WORK TO BE COMPLETED: Apart from the images, every record here needs to be copied exactly.

*** Opening INFORMATION GIVEN ***

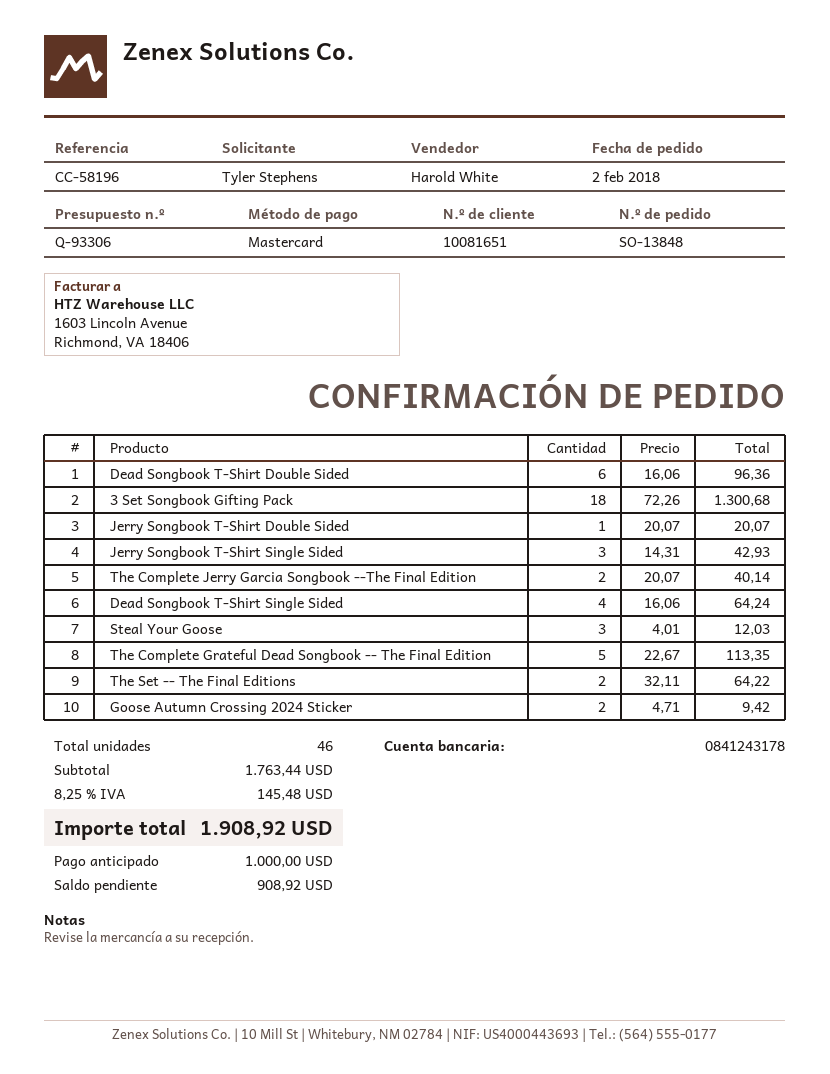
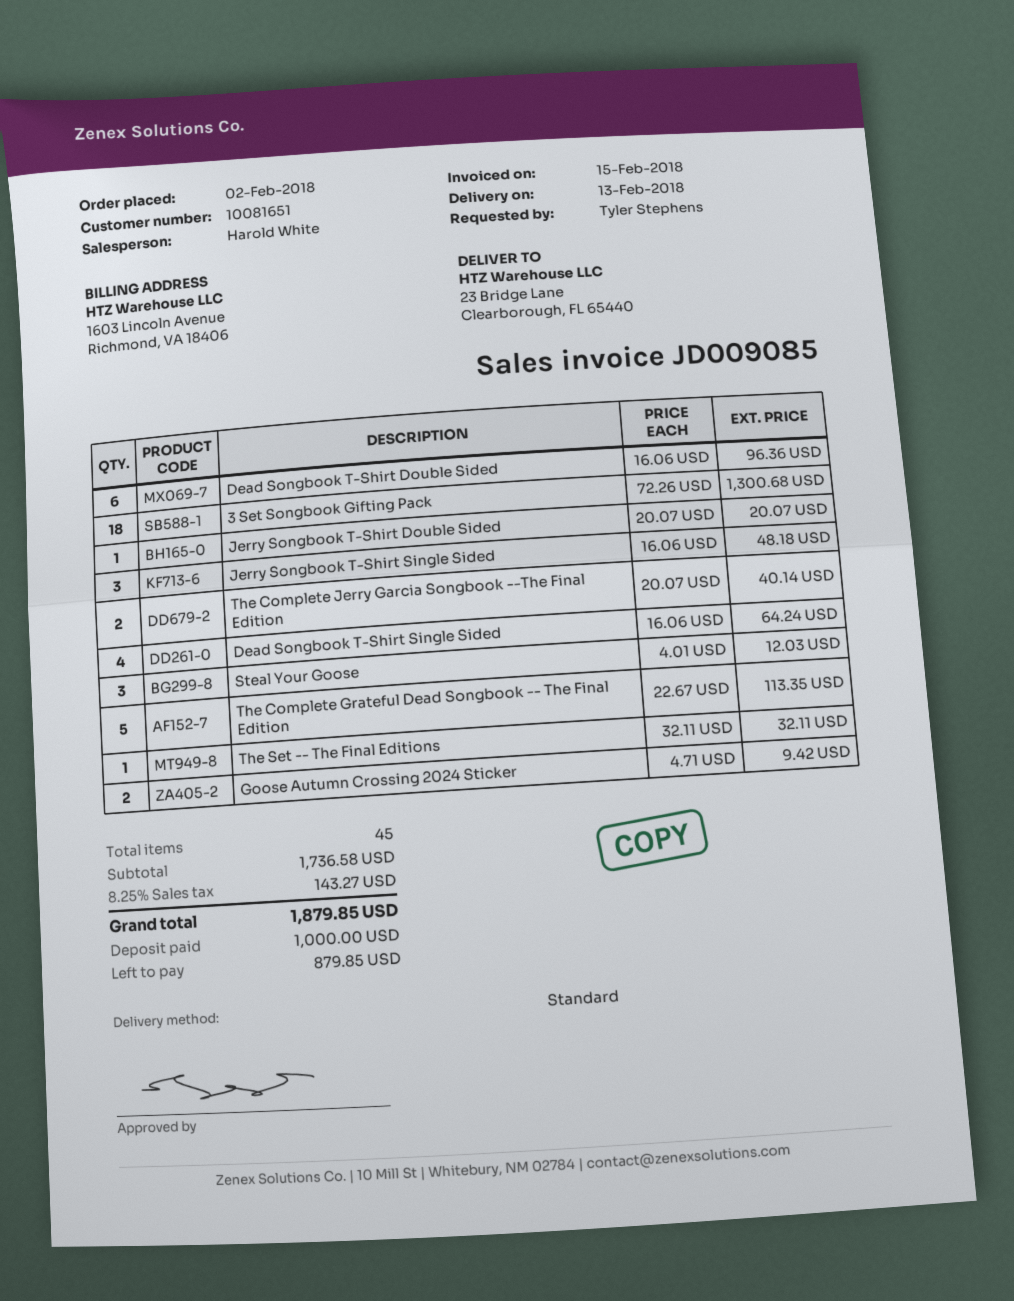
Jerry Songbook T-Shirt Single Sided: 3 x 14.31 = 42.93 -> 3 x 16.06 = 48.18
The Set -- The Final Editions: 2 x 32.11 = 64.22 -> 1 x 32.11 = 32.11
total quantity: 46 -> 45
subtotal: 1763.44 -> 1736.58
tax: 8.25% = 145.48 -> 8.25% = 143.27
total: 1908.92 -> 1879.85
balance: 908.92 -> 879.85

*** Closing INFORMATION GIVEN ***

RESULT FOR THIS EXERCISE:
Jerry Songbook T-Shirt Single Sided: 3 x 14.31 = 42.93 -> 3 x 16.06 = 48.18
The Set -- The Final Editions: 2 x 32.11 = 64.22 -> 1 x 32.11 = 32.11
total quantity: 46 -> 45
subtotal: 1763.44 -> 1736.58
tax: 8.25% = 145.48 -> 8.25% = 143.27
total: 1908.92 -> 1879.85
balance: 908.92 -> 879.85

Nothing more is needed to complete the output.